■ **Record excerpts**:
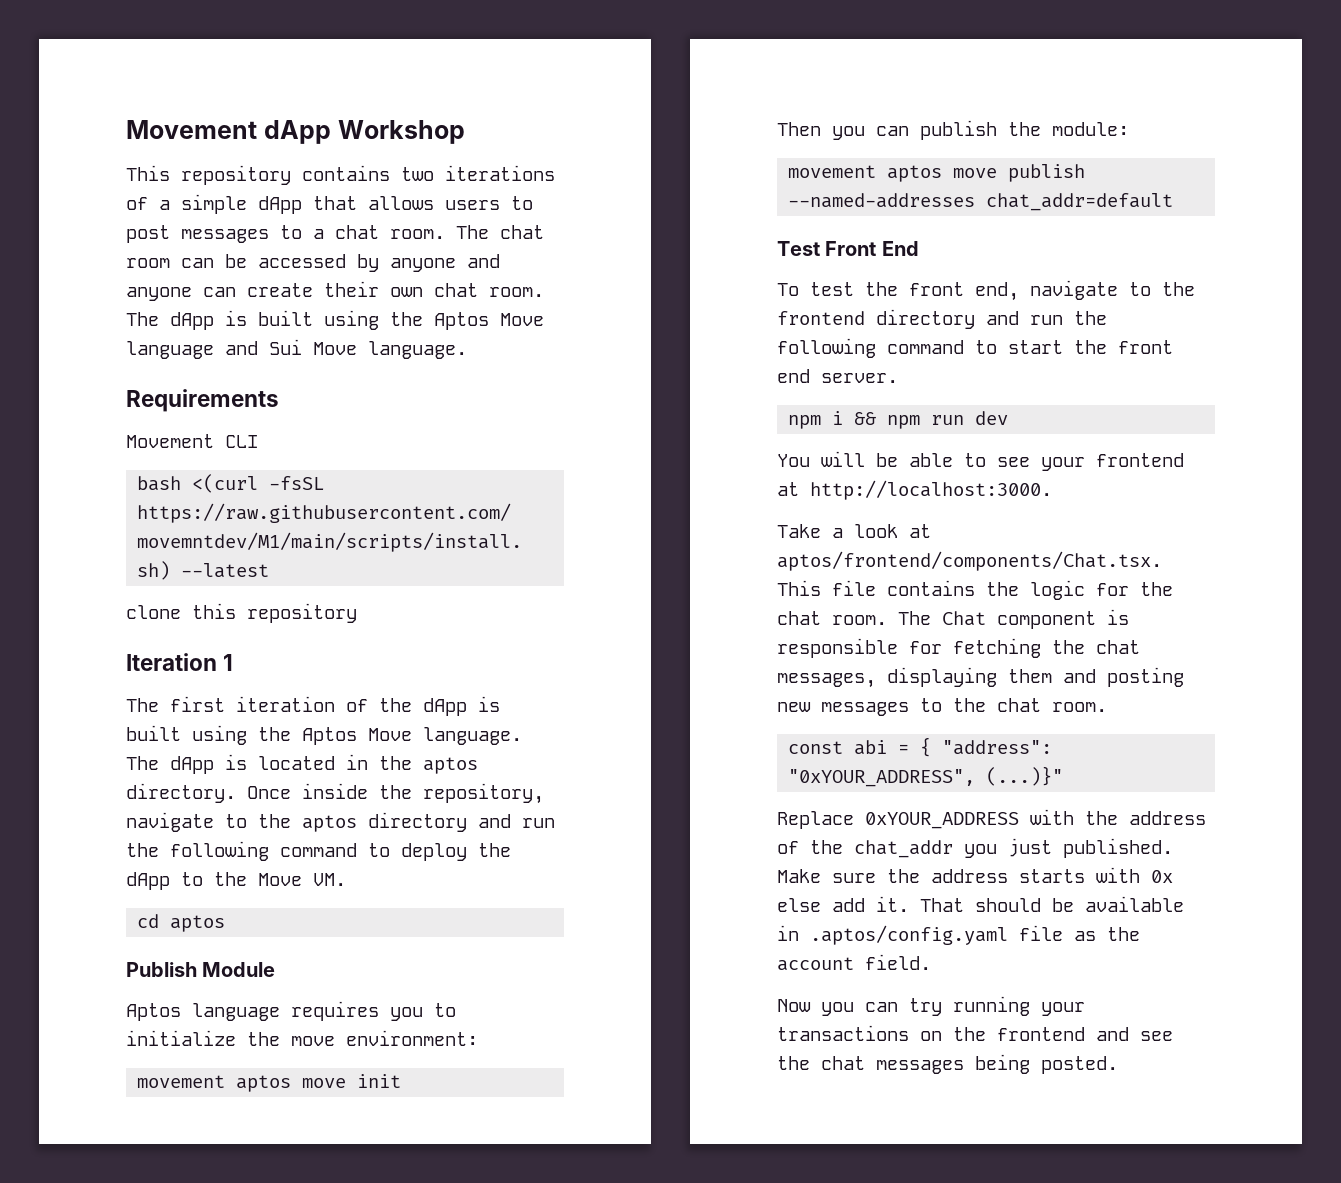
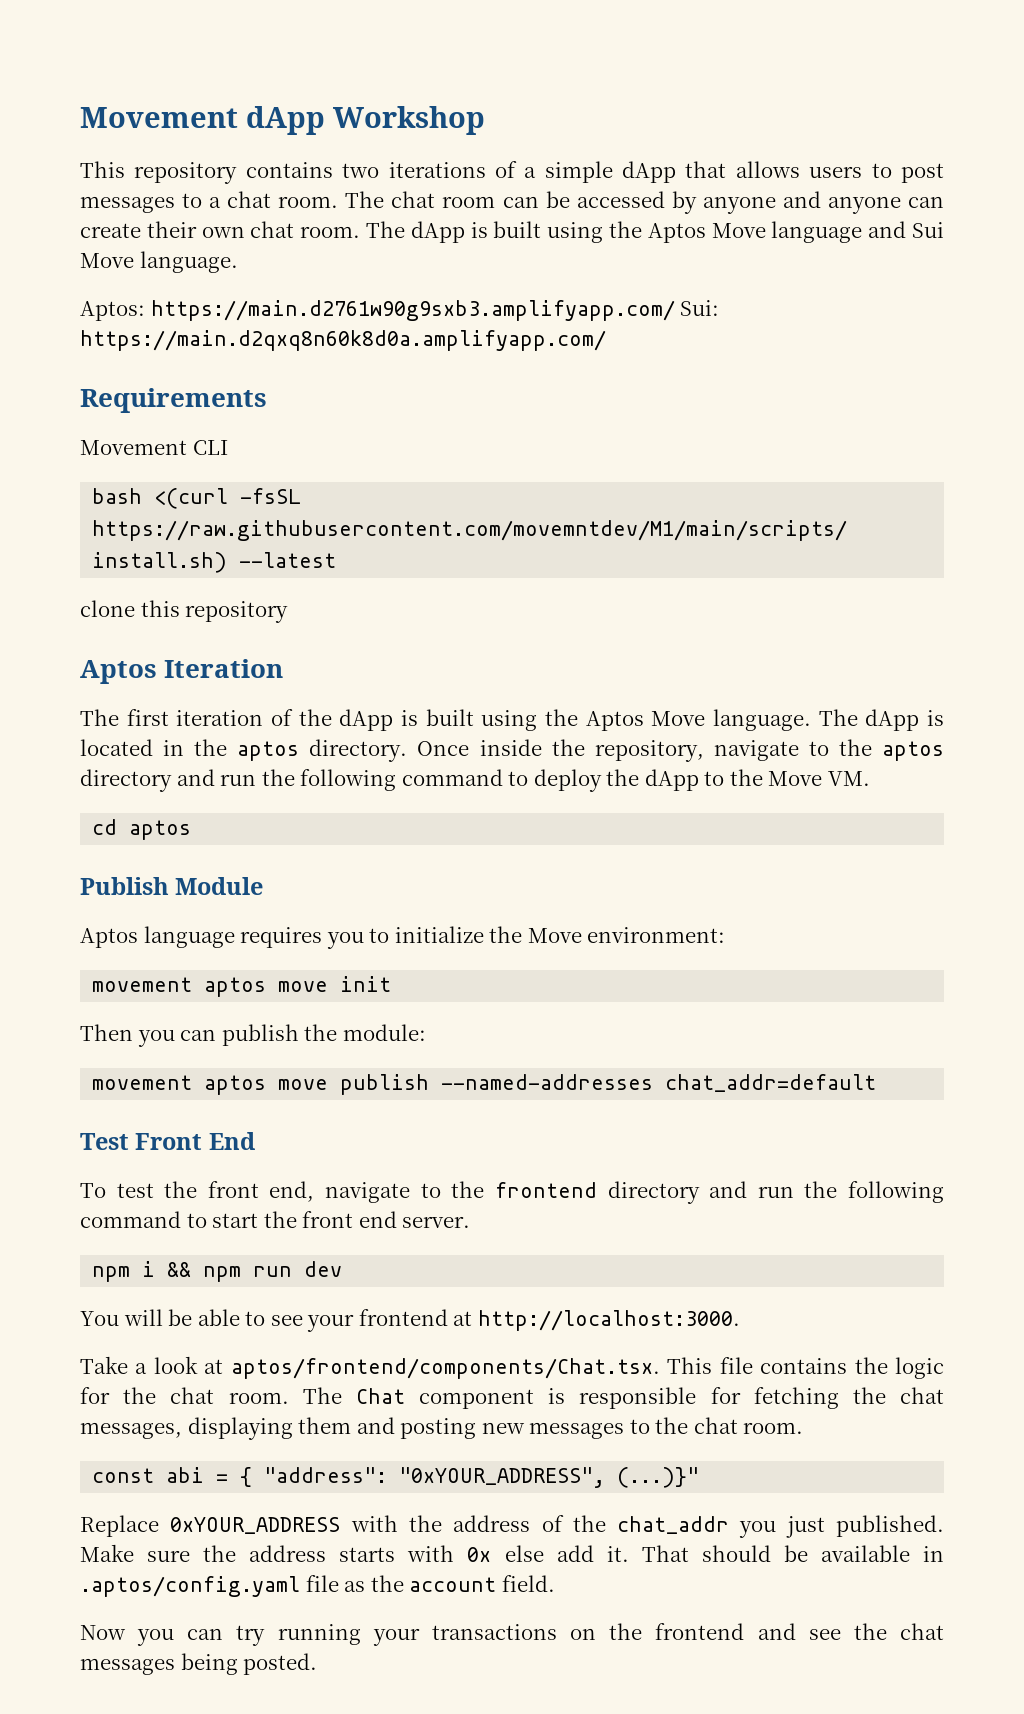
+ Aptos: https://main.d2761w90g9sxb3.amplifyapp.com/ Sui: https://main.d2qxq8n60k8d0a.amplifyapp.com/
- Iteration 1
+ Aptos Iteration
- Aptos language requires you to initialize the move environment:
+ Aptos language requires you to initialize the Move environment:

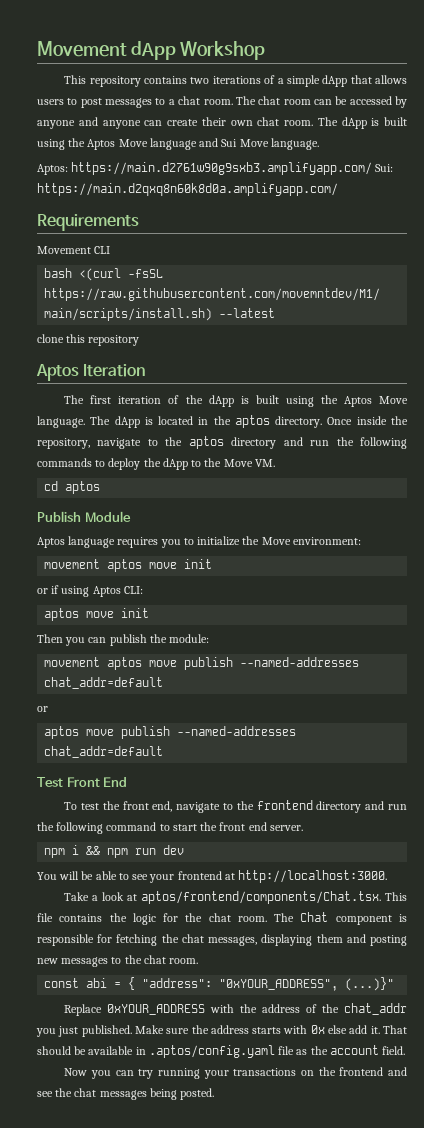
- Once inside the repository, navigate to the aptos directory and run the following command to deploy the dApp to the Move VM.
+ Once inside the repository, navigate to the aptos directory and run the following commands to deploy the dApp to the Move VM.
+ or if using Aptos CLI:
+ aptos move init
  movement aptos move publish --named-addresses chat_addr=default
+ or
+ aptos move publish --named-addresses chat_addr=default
* * *
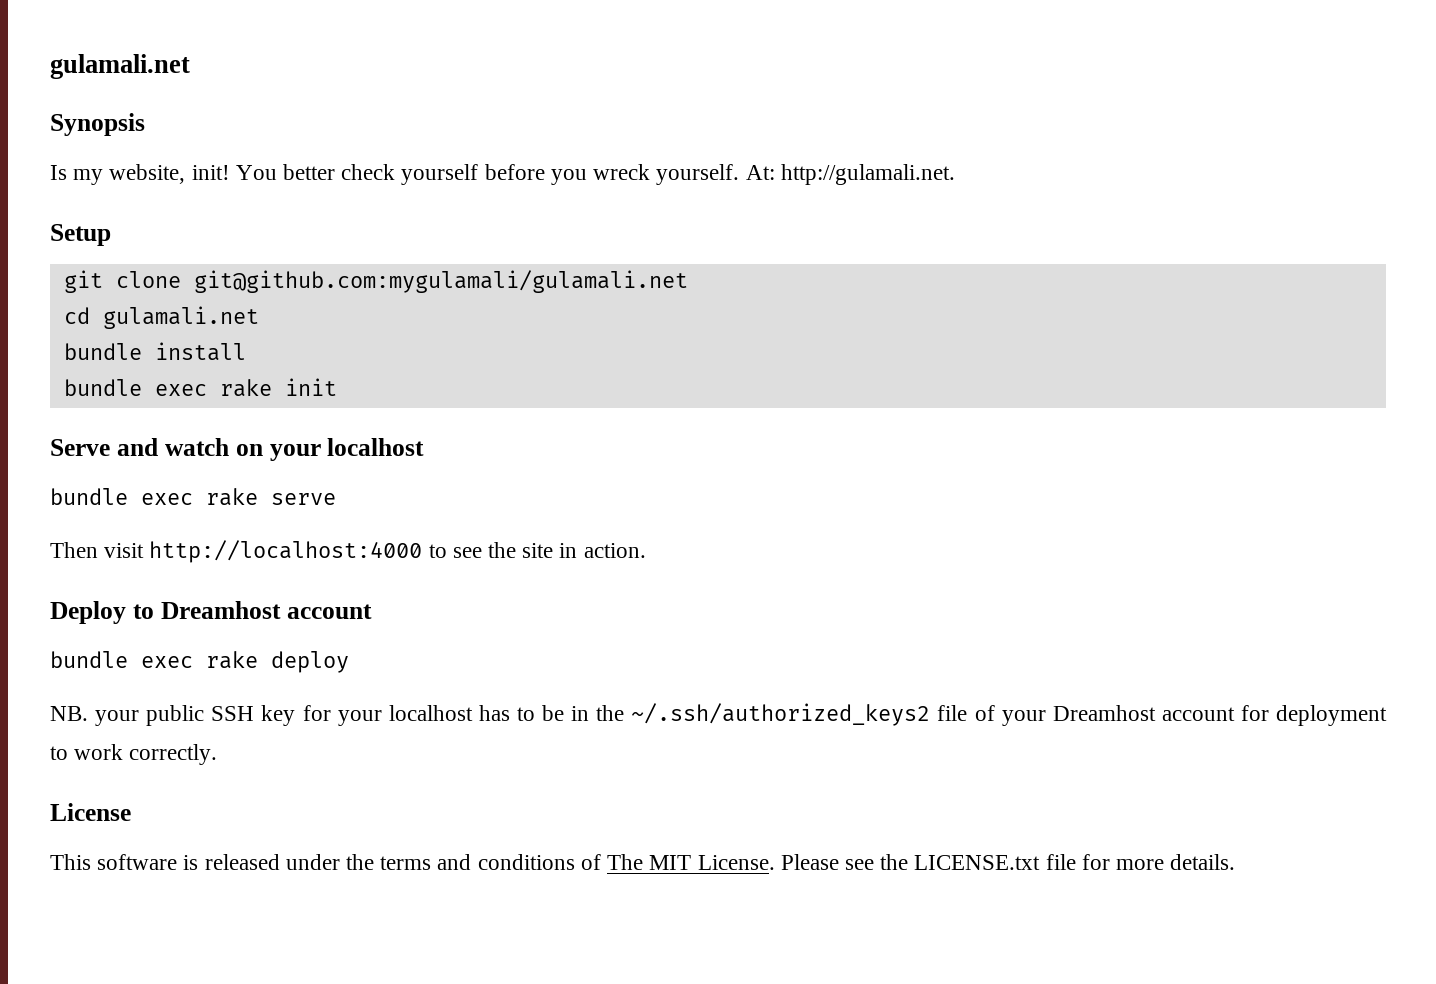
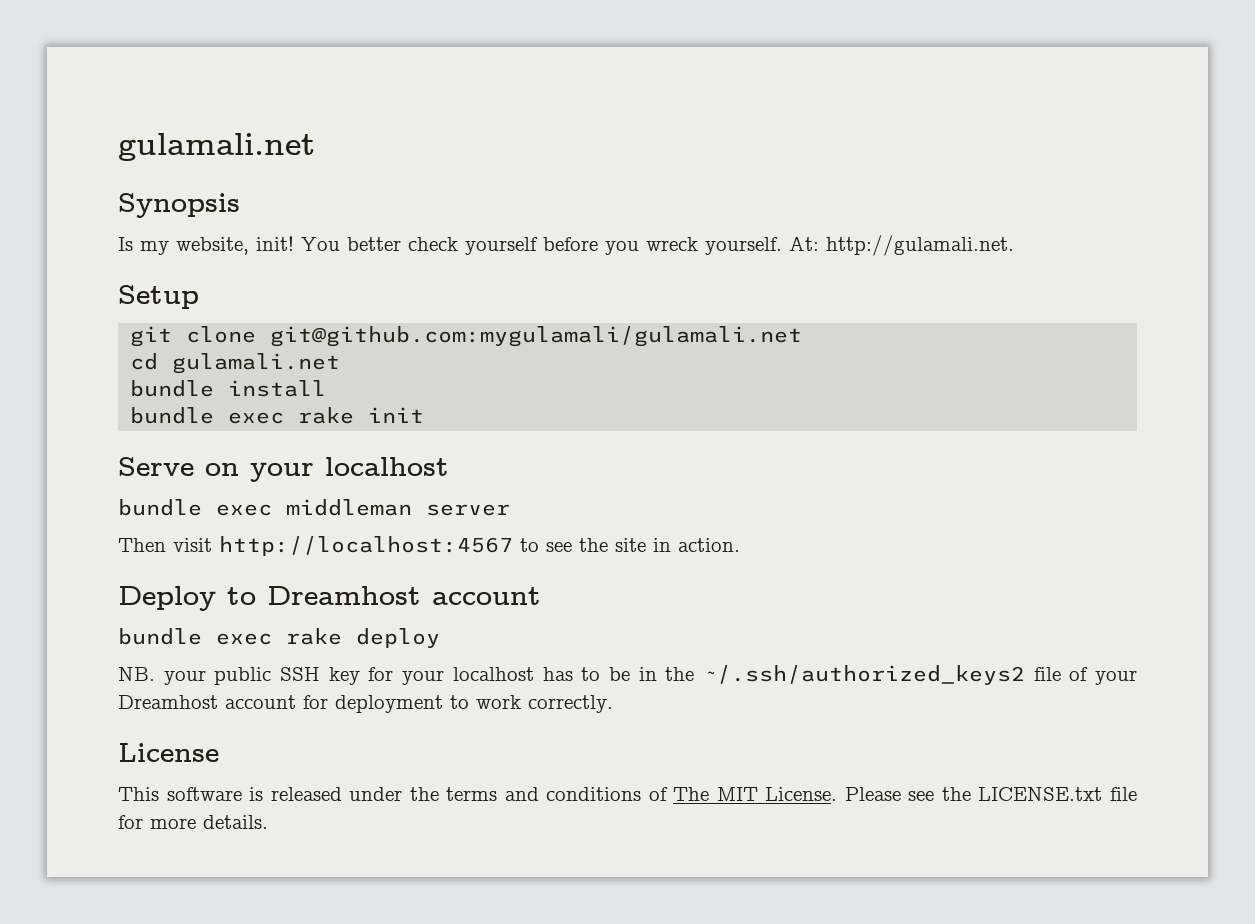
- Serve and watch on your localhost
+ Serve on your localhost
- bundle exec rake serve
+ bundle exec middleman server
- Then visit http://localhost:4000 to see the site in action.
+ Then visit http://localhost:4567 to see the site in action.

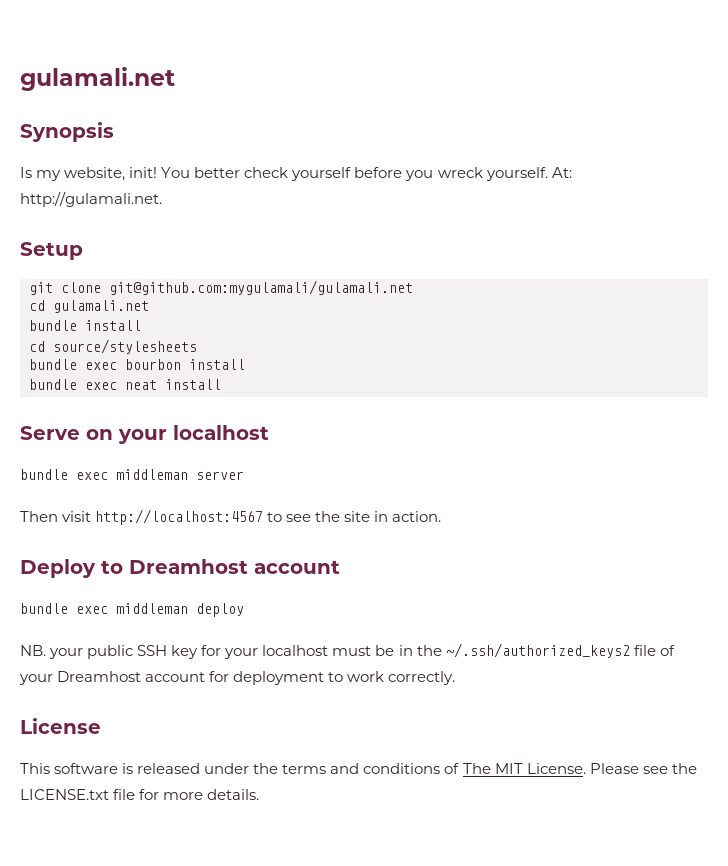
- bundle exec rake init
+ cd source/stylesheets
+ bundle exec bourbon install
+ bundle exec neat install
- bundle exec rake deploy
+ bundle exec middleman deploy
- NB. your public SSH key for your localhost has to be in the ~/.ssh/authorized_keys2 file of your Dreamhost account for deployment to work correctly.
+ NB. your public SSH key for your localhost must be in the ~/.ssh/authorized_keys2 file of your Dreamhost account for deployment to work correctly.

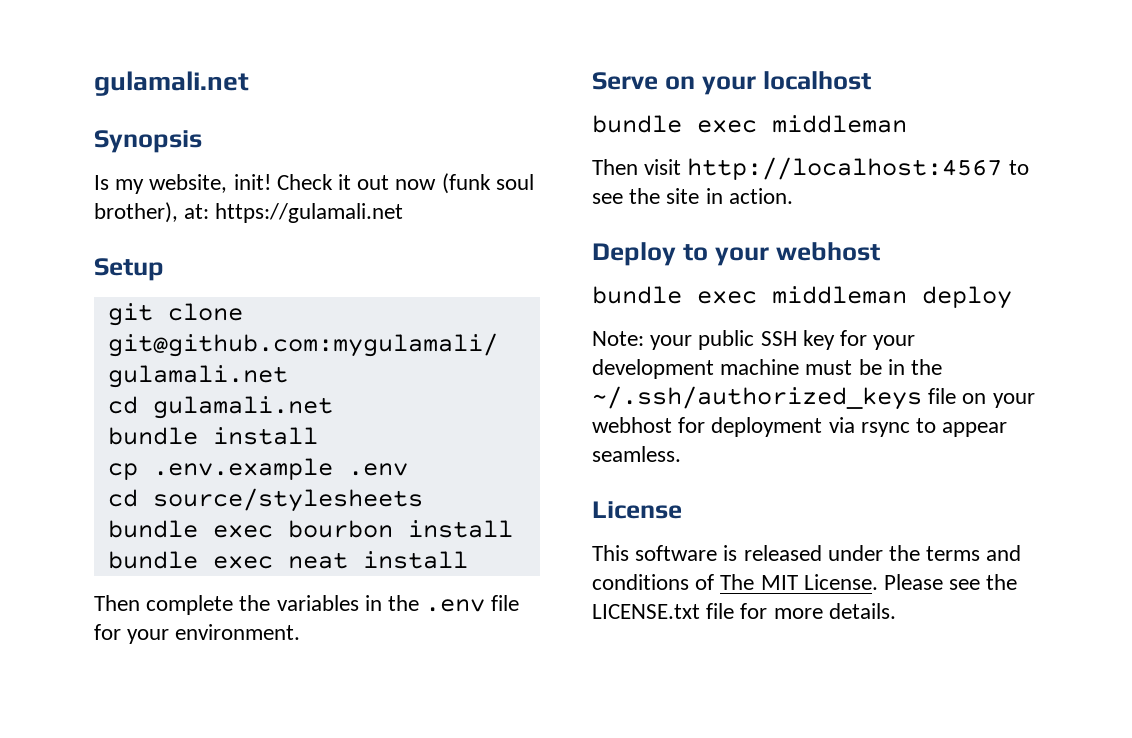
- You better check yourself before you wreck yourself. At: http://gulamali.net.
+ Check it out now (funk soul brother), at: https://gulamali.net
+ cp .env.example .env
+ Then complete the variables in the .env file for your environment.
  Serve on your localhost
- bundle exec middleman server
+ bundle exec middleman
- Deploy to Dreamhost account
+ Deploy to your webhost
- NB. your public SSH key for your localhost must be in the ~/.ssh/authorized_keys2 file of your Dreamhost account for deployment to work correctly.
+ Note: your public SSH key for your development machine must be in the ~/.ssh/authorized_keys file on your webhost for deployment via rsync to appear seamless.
--
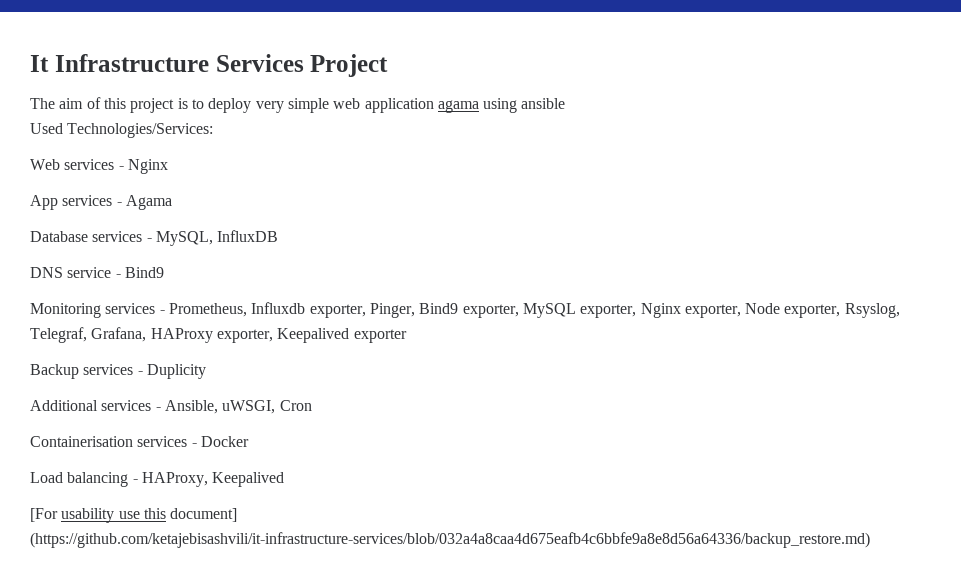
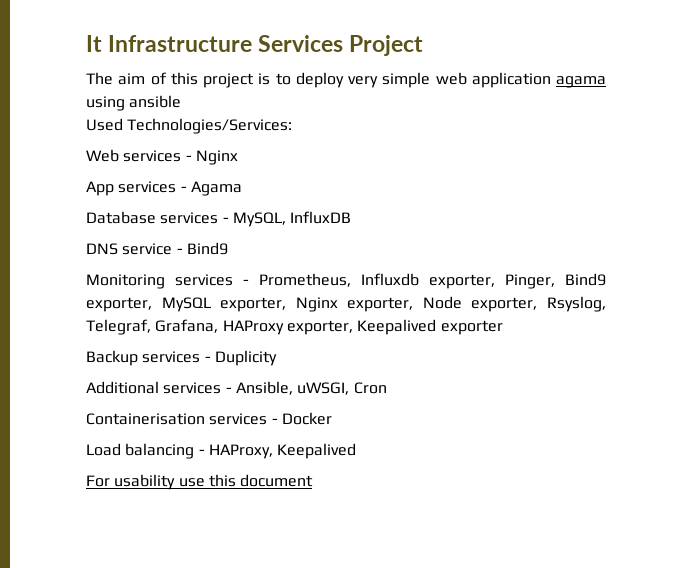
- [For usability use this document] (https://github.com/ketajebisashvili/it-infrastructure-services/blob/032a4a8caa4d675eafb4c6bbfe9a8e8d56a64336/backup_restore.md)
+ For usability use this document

■ **Directions**:
Reproduce exactly the lines of the records above from the one with "- bundle exec middleman server" to the one with "to appear seamless.", both included, and leave out everything else.

■ **Task result**:
- bundle exec middleman server
+ bundle exec middleman
- Deploy to Dreamhost account
+ Deploy to your webhost
- NB. your public SSH key for your localhost must be in the ~/.ssh/authorized_keys2 file of your Dreamhost account for deployment to work correctly.
+ Note: your public SSH key for your development machine must be in the ~/.ssh/authorized_keys file on your webhost for deployment via rsync to appear seamless.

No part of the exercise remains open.